Forty years ago, Amory Lovins said we had a choice: continue along the hard energy path, which means building large coal fired plants, risky nuclear plants, damming up rivers for large hydro-electric power plants — or we could choose a soft path of energy conservation, efficiency, solar, wind and geothermal.
An important component of the soft path is decentralization. Instead of more massive, expensive and environmentally harmful projects, each house, warehouse, office building and factory should try to provide its own energy needs through a combination of soft path technologies. Think of all the unused rooftops and the acres of parking lots that could have solar collectors installed above the cars.
As The Sun’s excellent series of articles pointed out, large wind farms placed too close to residential areas are loud, unpleasant and may even have deleterious health effects (“Maryland green energy projects stall amid protests from worried neighbors,” Dec. 20). In contrast, small residential wind turbines typically produce 50-60 decibels of noise (like being 100 feet away from a running air conditioner).

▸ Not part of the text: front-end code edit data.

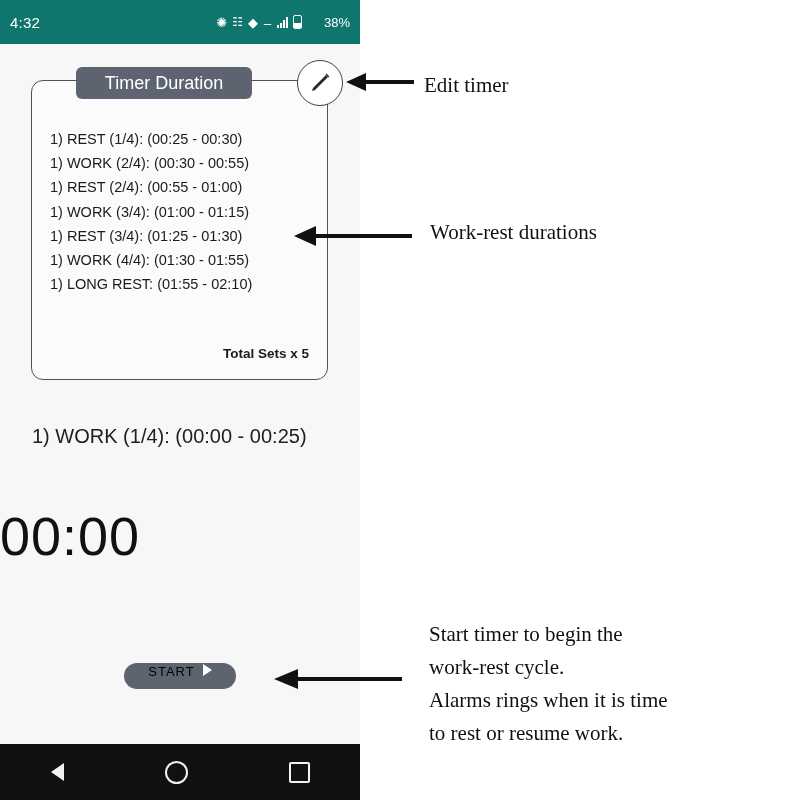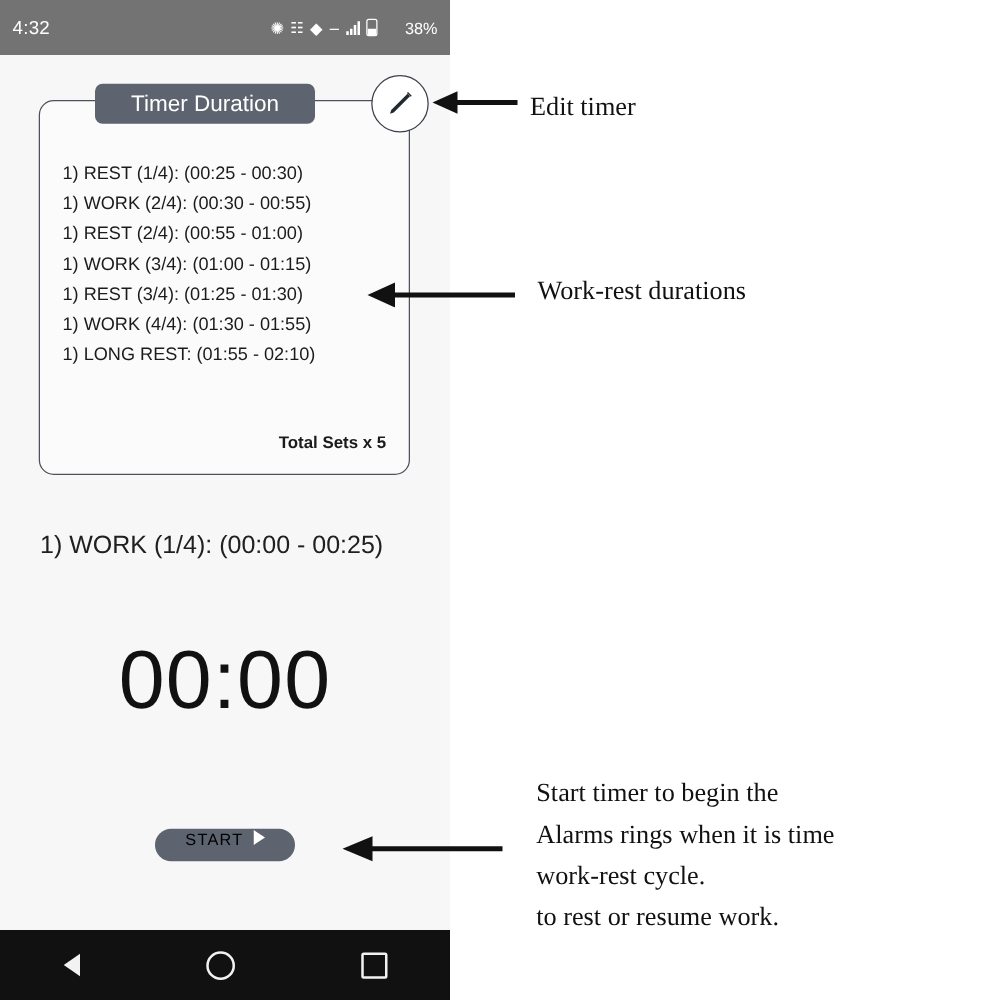--- a/index.html
+++ b/index.html
@@ -26,21 +26,21 @@
     background: #f7f7f7;
     overflow: hidden;
   }
 
   
   .status-bar {
     position: absolute;
     left: 0; top: 0;
     width: 360px;
     height: 44px;
-    background: #737373;
+    background: #0f766e;
     color: #ffffff;
     display: flex;
     align-items: center;
     box-sizing: border-box;
     padding: 0 10px;
   }
   .status-clock {
     font-size: 15px;
     letter-spacing: 0.2px;
   }
@@ -170,22 +170,21 @@
     font-size: 20px;
     color: #202020;
   }
 
   
   .big-clock {
     position: absolute;
     left: 0;
     top: 505px;
     width: 360px;
-    text-align: center;
-    font-size: 66px;
+    font-size: 54px;
     color: #111111;
     letter-spacing: 1px;
   }
 
   
   .start-btn {
     position: absolute;
     left: 124px;
     top: 663px;
     width: 112px;
@@ -320,22 +319,22 @@
       <span class="nav-back"></span>
       <span class="nav-home"></span>
       <span class="nav-recent"></span>
     </div>
   </div>
 
   <div class="anno anno-edit">Edit timer</div>
   <div class="anno anno-dur">Work-rest durations</div>
   <div class="anno anno-start">
     <div>Start timer to begin the</div>
+    <div>work-rest cycle.</div>
     <div>Alarms rings when it is time</div>
-    <div>work-rest cycle.</div>
     <div>to rest or resume work.</div>
   </div>
 
   <div class="arrow" style="left:344px; top:68px;">
     <svg width="72" height="24" viewBox="0 0 72 24">
       <line x1="70" y1="14" x2="20" y2="14" stroke="#111" stroke-width="4"></line>
       <polygon points="2,14 22,5 22,23" fill="#111"></polygon>
     </svg>
   </div>
 

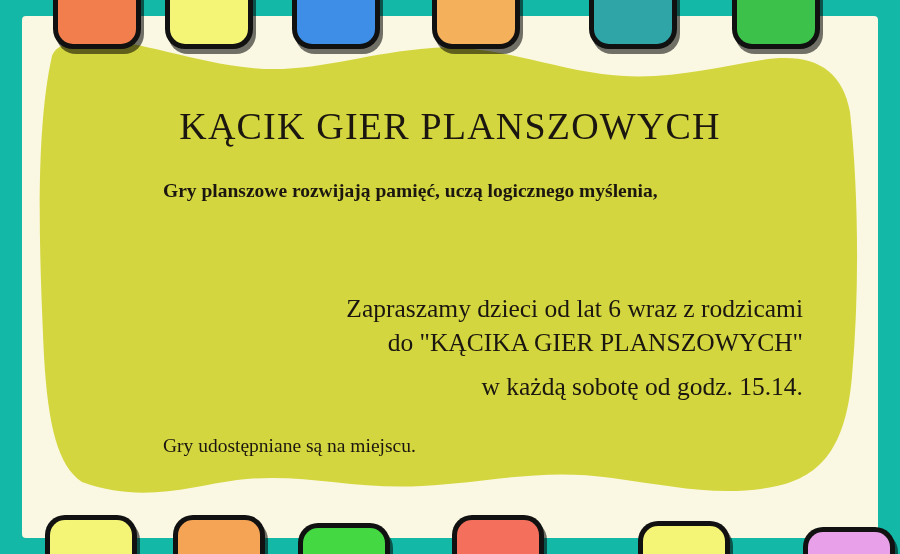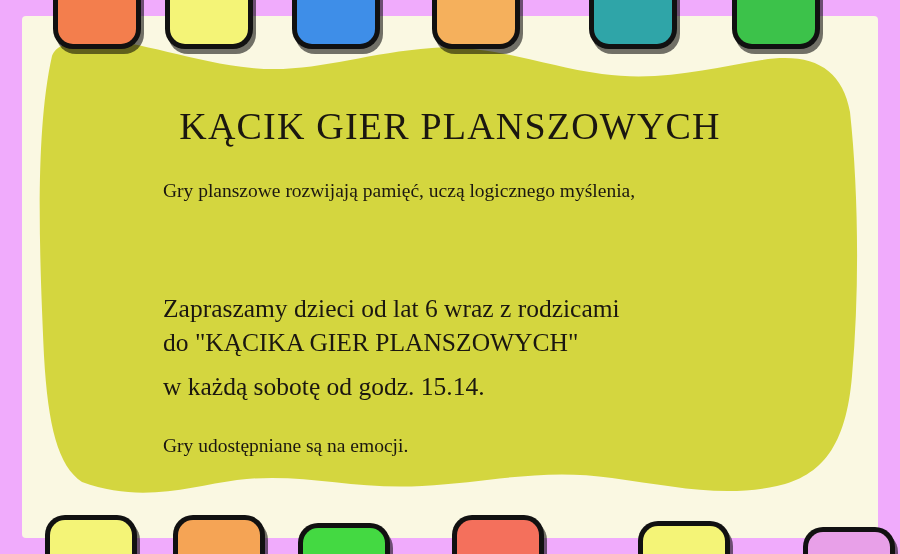--- a/index.html
+++ b/index.html
@@ -10,21 +10,21 @@
   }
   body {
     font-family: "Liberation Serif", "DejaVu Serif", serif;
   }
 
   #poster {
     position: relative;
     width: 900px;
     height: 554px;
     overflow: hidden;
-    background: #f0abfc;
+    background: #14b8a6;
   }
 
   
   .cream-sheet {
     position: absolute;
     left: 22px;
     top: 16px;
     width: 856px;
     height: 522px;
     background: #faf8e2;
@@ -94,29 +94,29 @@
     color: #1b1710;
     font-family: "Liberation Serif", "DejaVu Serif", serif;
   }
 
   #intro {
     top: 178px;
     font-size: 19.5px;
     line-height: 25.5px;
     width: 620px;
   }
-  #intro div { white-space: nowrap; }
+  #intro div { white-space: nowrap; font-weight: bold; }
 
   #invite {
     top: 292px;
     font-size: 25.5px;
     line-height: 34px;
     width: 640px;
   }
-  #invite div { white-space: nowrap; }
+  #invite div { white-space: nowrap; text-align: right; }
   #invite .gap { height: 10px; line-height: 10px; }
 
   #footnote {
     top: 433px;
     font-size: 19.5px;
     line-height: 25px;
     white-space: nowrap;
   }
 </style>
 </head>
@@ -168,16 +168,16 @@
       <div>Gry planszowe rozwijają pamięć, uczą logicznego myślenia,</div>
     </div>
 
     <div class="para" id="invite">
       <div>Zapraszamy dzieci od lat 6 wraz z rodzicami</div>
       <div>do "KĄCIKA GIER PLANSZOWYCH"</div>
       <div class="gap">&nbsp;</div>
       <div>w każdą sobotę od godz. 15.14.</div>
     </div>
 
-    <div class="para" id="footnote">Gry udostępniane są na emocji.</div>
+    <div class="para" id="footnote">Gry udostępniane są na miejscu.</div>
 
   </div>
 </div>
 
 </body></html>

Large solar arrays may not be the best use for good agricultural land. And giving taxpayers’ money to enrich the owners of incinerators while they continue to pollute our air and water does not make sense.
When the Maryland General Assembly reconvenes this month, they should do two things: First, stop giving money to polluters (or insist that the money we give them go to retrofitting CO2 capture and up-to-date scrubbing technologies in their stacks) and second, not be wowed by centralized, big money projects and instead increase incentives for decentralized soft path technologies.
Thank you for bringing this to the public’s attention. Now our legislators need to do the right thing.